所以當她見到厲衍南從包間走出來,櫻桃瓣兒似的脣笑的媚態叢生,眼都眯成條線。
這世上,就沒有男人不愛偷腥的。
林真心,你別以爲找了個醜的就可以倖免,我今天就給你上那麼一課。
男人越醜,越愛偷,家花從來都比不上野花香。
雪莉眼看着厲衍南從遠處朝自己這邊走來,柔軟如蛇的身體靠着牆,手裡還夾着根細長的女士香菸。
大波浪卷隨意披散,她知男人愛她這幅面孔,但更愛她牀上放浪。
“借個火。”她聲音甜膩,在厲衍南剛好走到面前時,伸出手攔住他。
說來也怪,這厲衍南打扮醜到帶不出手的地步,卻偏生又叫人不自覺在意。
好似身上真有什麼魔力似的……
雪莉搖搖頭,並未注意厲衍南眼底漸漸堆積起的陰鷙,越發深了,卻又稍縱即逝,不見蹤影。
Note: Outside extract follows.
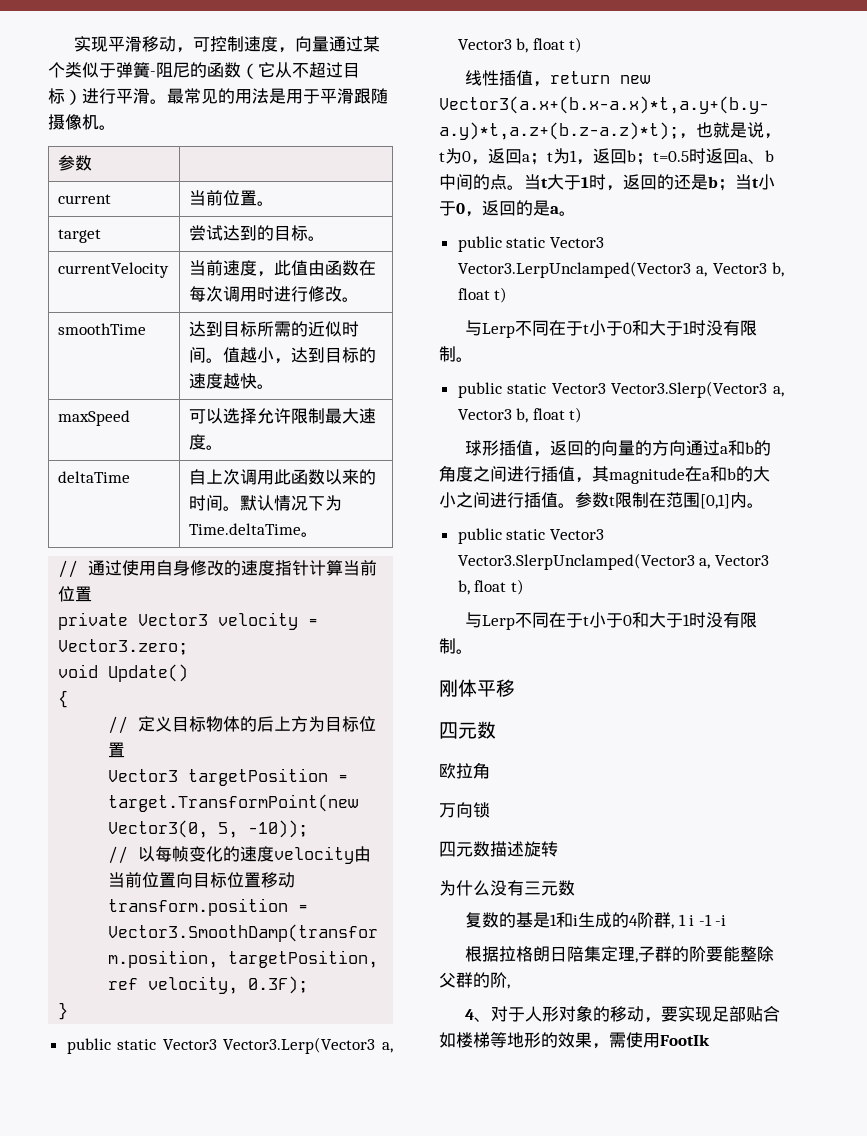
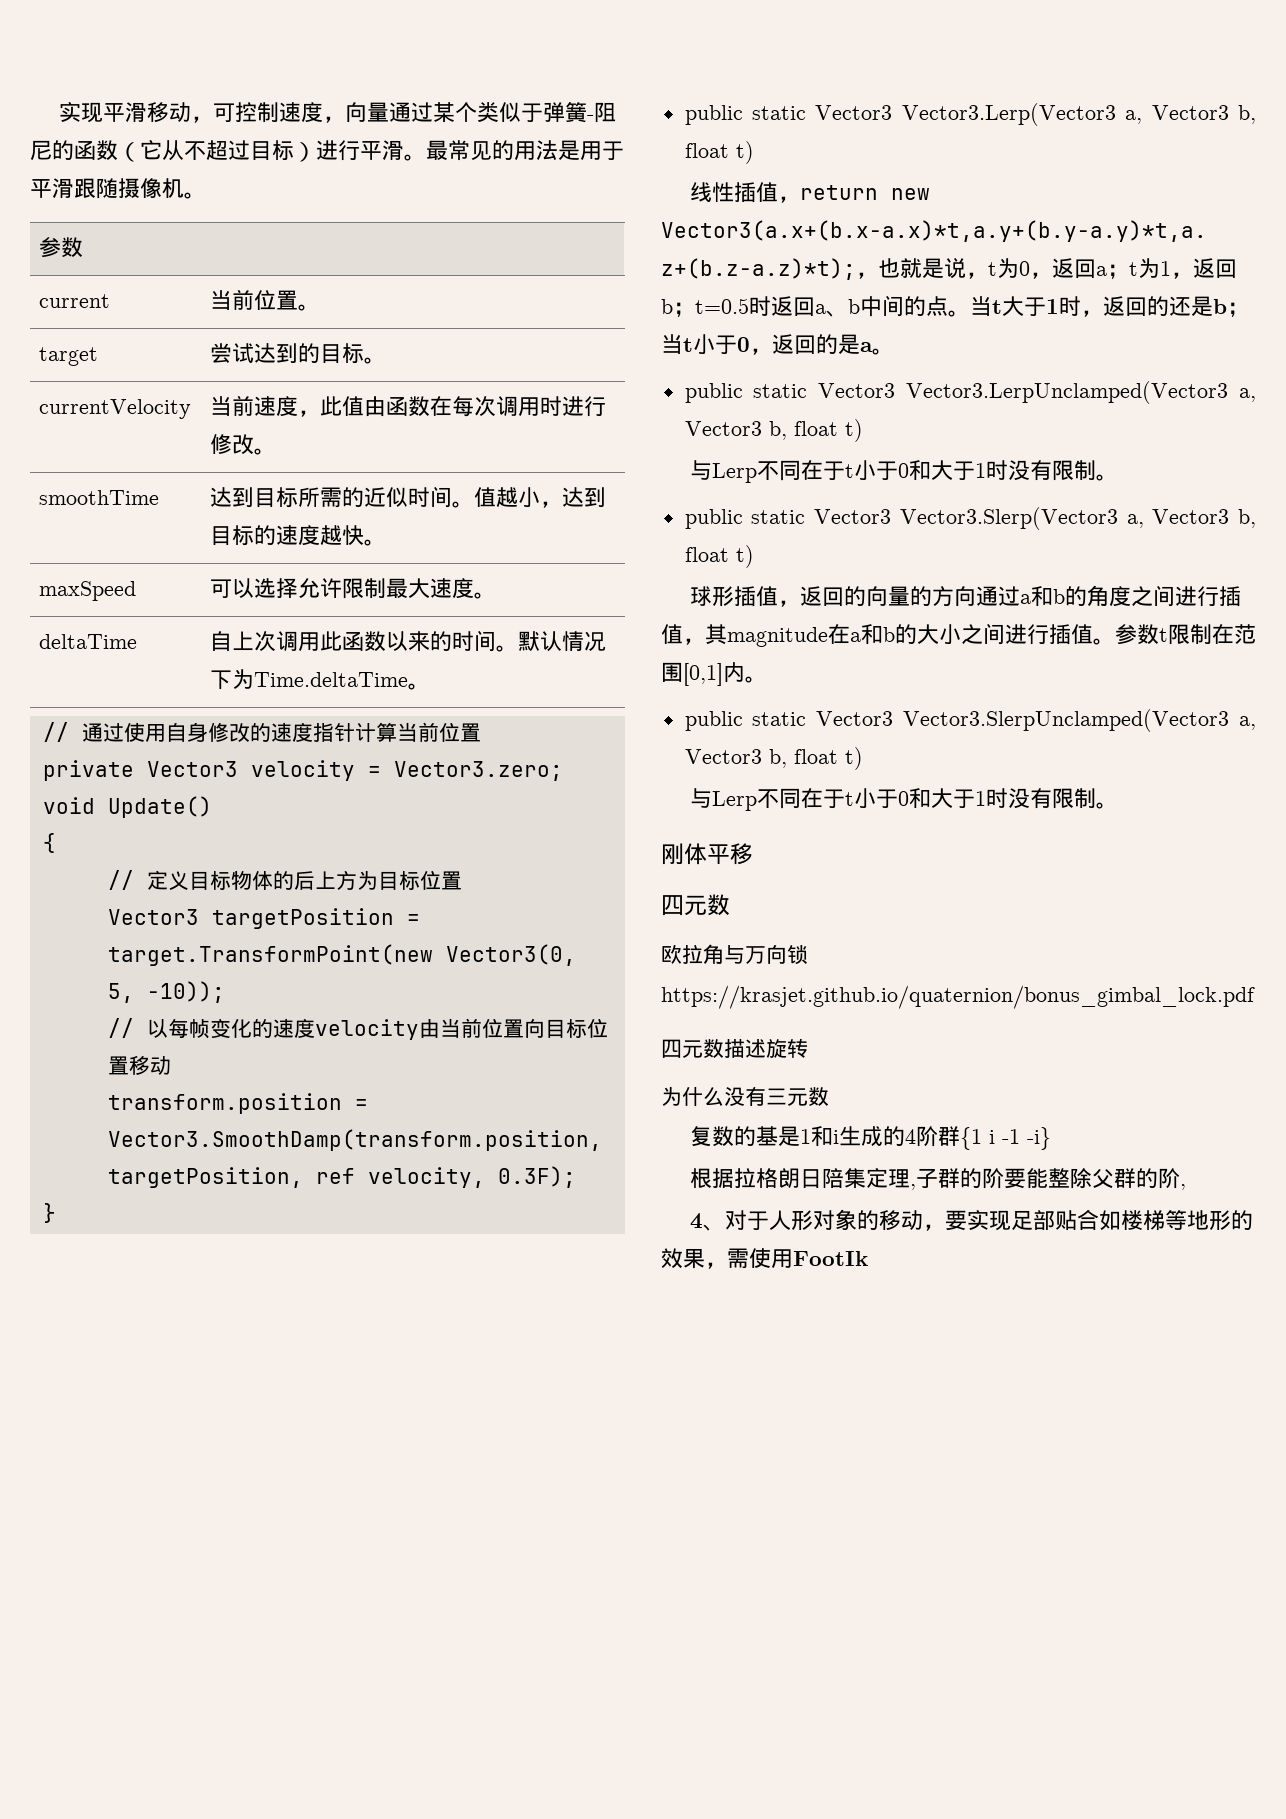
(490, 770) // -> [724,945,745,964] 与
(490, 810) none -> [661,985,1255,1009] // https://krasjet.github.io/quaternion/bonus_gimbal_lock.pdf
[671,914,686,929] , 1 -> [959,1127,982,1150] {1
[715,915,727,926] -i -> [1026,1127,1051,1150] -i}

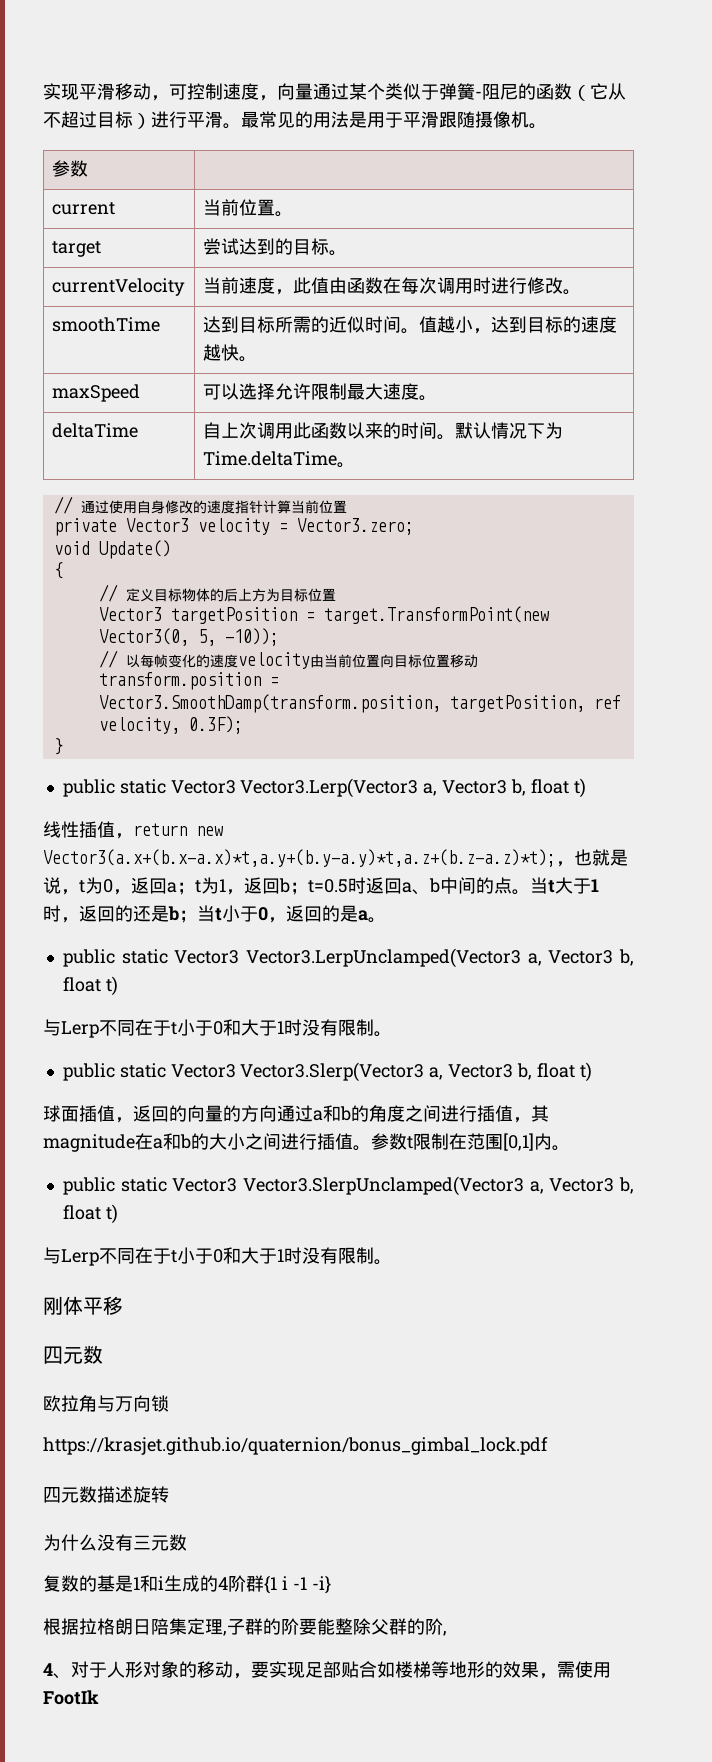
[711,586,734,606] 形 -> [61,1106,79,1122] 面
她見他擡起頭來看了眼自己,隨後無聲無息朝走廊最深處走着。
雪莉笑了,這男人真識趣兒。
跟在厲衍南身後,滿腦子想的都是等會兒要用什麼姿勢最舒坦。
視線不自覺落在厲衍南的那兩條大長腿上,他雖然穿衣品位不行,就是不知道那話兒如何?
噢!對了!
最重要的事,是要給林真心透個信兒。
不然,這遊戲豈不是太不好玩了?
走在前面的厲衍南,熟門熟路的推開一扇門,是間空無一人小包間!
雪莉剛撥通林真心電話,也不管接通沒,藏到口袋裡,轉而坐在平日吃飯的餐桌上。
媚眼如絲的看着厲衍南!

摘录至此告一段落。